It's easy to get distracted in Saints Row 2. The main story is actually pretty interesting. The notorious Boss of the Third Street Saints was nearly assassinated in a boat explosion and has been languishing, comatose, in a prison hospital for years, but they unexpectedly recover and make a daring escape, only to find that their once fearsome gang has completely fallen into ruin and their nigh-unstoppable lieutenant, Johnny Gat, is about to be sentenced to death for committing over three-hundred first degree murders (and one case of attempted murder). The job, then, is to rebuild from the ground up, taking out three whimsically-themed gangs alongside a colorful crew of low-lifes and thugs. It's over-the-top and implausible, but there are a lot of gun-fights and car chases and funny, morally bankrupt conversations along the way.

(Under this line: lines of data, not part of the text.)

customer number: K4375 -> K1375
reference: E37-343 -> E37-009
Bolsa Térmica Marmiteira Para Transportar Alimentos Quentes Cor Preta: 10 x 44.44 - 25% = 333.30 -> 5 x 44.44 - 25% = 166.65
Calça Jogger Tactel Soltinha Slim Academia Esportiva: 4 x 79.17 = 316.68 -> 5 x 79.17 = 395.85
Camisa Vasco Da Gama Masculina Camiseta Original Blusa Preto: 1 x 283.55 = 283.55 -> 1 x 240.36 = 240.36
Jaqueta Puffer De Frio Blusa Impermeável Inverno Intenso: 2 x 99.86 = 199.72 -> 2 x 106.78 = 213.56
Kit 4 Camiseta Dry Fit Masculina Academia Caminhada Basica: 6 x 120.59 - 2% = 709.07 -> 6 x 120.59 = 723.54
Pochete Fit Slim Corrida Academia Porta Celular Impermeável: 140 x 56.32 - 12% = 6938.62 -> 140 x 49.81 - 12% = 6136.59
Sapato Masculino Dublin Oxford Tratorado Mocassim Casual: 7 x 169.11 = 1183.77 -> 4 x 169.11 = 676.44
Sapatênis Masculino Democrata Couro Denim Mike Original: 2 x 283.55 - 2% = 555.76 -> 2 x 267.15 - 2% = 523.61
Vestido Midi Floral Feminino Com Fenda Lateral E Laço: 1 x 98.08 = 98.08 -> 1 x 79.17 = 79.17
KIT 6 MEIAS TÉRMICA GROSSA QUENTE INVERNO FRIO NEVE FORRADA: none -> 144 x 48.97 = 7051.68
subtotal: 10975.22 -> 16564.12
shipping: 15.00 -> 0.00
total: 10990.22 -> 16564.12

However, to advance the story, you have to earn "respect" and the only way to do that is by completing side-missions. These side-missions are usually introduced by amusing cutscenes that flesh out the gloriously amoral world of Stillwater (for example, the doctor who wants to prove women are just as good at medicine as men by setting a new record for most surgeries performed, but doesn't actually want to do the work and so hires you to commit massive amounts of insurance fraud). And, often as not, the activities are just as compelling as those of the main story (the insurance fraud, in particular, is a hoot because you have to throw yourself in front of cars and try and ragdoll as long as possible, which, you know, is absolutely nuts). So it happens that with more than two hours in the game, I've probably only played about a half hour of the main story.
Overall, from a perspective of evaluating Saints Row 2 as a game, this is a virtue. Stillwater is a huge open world with a lot to do. And compared to something like Skyrim, these side activities are more diverse and engaging (as great as Skyrim is at a game, virtually all of its sidequests were of the "go to place, kill monsters, grab macguffin" variety). Yet I have a deadline here. Three games to get through, twenty hours each. If I'm being reasonable, I should probably just do the bare minimum of side activities so I can unlock all the story missions and only if there is time left over at the end, should I try and finish all six levels of every diversion.
I probably won't do it that way, though. The diversions are the best part of the game, and if I wind up going past 20 hour so be it (also, I hate leaving a diversion with something like 4 out of 6 levels complete - it just bugs me).